A Polícia Militar de Santa Catarina (PMSC) encerrou nesta semana a Operação Quaresma com um balanço positivo: nenhuma ocorrência de maus-tratos a animais foi registrada durante o período. O resultado representa um avanço significativo em relação ao ano passado, quando seis casos foram contabilizados. A ausência de registros de práticas ilegais, como a “farra do boi” (prática considerada tradicional em algumas comunidades, a qual consiste em soltar um boi em um local aberto e persegui-lo, atualmente é proibida por lei em todo o Brasil), reflete o fortalecimento das estratégias de fiscalização e, principalmente, a maior conscientização da população catarinense sobre o respeito à vida animal.
Fiscalização e prisões
Durante os trabalhos, os policiais realizaram um monitoramento rigoroso, com a abordagem de mais de 1.600 pessoas e cerca de 2.100 veículos. Ao todo, foram executadas 550 programações operacionais para prevenir crimes ambientais. Além do foco na proteção animal, a presença policial nas ruas resultou no cumprimento de três mandados de prisão. A operação ocorreu de forma integrada com órgãos como a Cidasc e a Vigilância Sanitária, garantindo a ordem em regiões com histórico dessas práticas, especialmente em áreas de cultura açoriana.
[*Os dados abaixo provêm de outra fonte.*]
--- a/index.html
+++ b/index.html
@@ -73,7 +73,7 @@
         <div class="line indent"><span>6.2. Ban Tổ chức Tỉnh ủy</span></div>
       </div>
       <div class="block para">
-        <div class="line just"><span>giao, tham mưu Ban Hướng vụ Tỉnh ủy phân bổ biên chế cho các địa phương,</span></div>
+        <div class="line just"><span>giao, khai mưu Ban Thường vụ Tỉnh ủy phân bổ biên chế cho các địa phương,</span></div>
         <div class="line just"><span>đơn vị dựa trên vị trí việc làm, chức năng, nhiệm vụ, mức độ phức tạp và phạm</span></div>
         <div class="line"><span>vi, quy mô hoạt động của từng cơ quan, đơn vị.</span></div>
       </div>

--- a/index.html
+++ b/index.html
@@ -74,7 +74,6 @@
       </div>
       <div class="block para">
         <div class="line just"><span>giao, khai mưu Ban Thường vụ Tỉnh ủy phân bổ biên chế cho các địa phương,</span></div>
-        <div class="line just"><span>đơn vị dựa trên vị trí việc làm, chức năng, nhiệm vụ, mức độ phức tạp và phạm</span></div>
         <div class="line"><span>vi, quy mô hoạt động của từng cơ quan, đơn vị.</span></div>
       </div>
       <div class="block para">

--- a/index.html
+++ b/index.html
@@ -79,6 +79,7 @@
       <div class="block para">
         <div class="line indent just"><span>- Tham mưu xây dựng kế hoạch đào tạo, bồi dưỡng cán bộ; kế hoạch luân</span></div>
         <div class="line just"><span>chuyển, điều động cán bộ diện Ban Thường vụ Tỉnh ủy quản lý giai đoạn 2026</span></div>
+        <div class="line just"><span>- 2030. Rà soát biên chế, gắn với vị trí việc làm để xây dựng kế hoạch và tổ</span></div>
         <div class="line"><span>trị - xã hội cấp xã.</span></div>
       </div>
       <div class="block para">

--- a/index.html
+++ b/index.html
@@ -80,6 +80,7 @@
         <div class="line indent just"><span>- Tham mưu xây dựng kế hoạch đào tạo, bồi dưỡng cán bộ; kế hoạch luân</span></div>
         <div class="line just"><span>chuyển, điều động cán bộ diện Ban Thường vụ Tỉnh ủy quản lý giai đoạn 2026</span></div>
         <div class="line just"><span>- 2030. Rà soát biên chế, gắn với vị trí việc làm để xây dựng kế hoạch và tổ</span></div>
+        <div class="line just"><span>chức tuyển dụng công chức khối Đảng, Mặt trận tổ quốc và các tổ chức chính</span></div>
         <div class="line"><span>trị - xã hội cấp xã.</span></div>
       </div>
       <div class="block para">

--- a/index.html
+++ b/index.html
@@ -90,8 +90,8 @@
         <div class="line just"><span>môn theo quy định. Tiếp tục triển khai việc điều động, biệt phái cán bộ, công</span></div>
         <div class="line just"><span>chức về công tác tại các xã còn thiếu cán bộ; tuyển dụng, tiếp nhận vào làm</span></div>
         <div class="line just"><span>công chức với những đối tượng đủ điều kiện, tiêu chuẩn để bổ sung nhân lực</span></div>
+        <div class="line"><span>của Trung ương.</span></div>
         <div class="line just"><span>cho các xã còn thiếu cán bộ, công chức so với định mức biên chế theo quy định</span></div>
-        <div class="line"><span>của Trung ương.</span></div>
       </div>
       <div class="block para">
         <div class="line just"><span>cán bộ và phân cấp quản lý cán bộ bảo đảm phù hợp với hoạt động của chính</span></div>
O sucesso da operação é atribuído à presença constante das guarnições e ao temor das punições severas previstas em lei. Atualmente, quem promove ou divulga a “farra do boi” pode enfrentar multas de R$ 20 mil, enquanto participantes e proprietários de veículos ou imóveis usados na prática podem ser multados em R$ 10 mil — valores que dobram em caso de reincidência. Segundo o comando da PMSC, o objetivo é continuar aplicando a legislação de crimes ambientais com rigor, garantindo que a tradição e o respeito aos animais caminhem juntos no estado.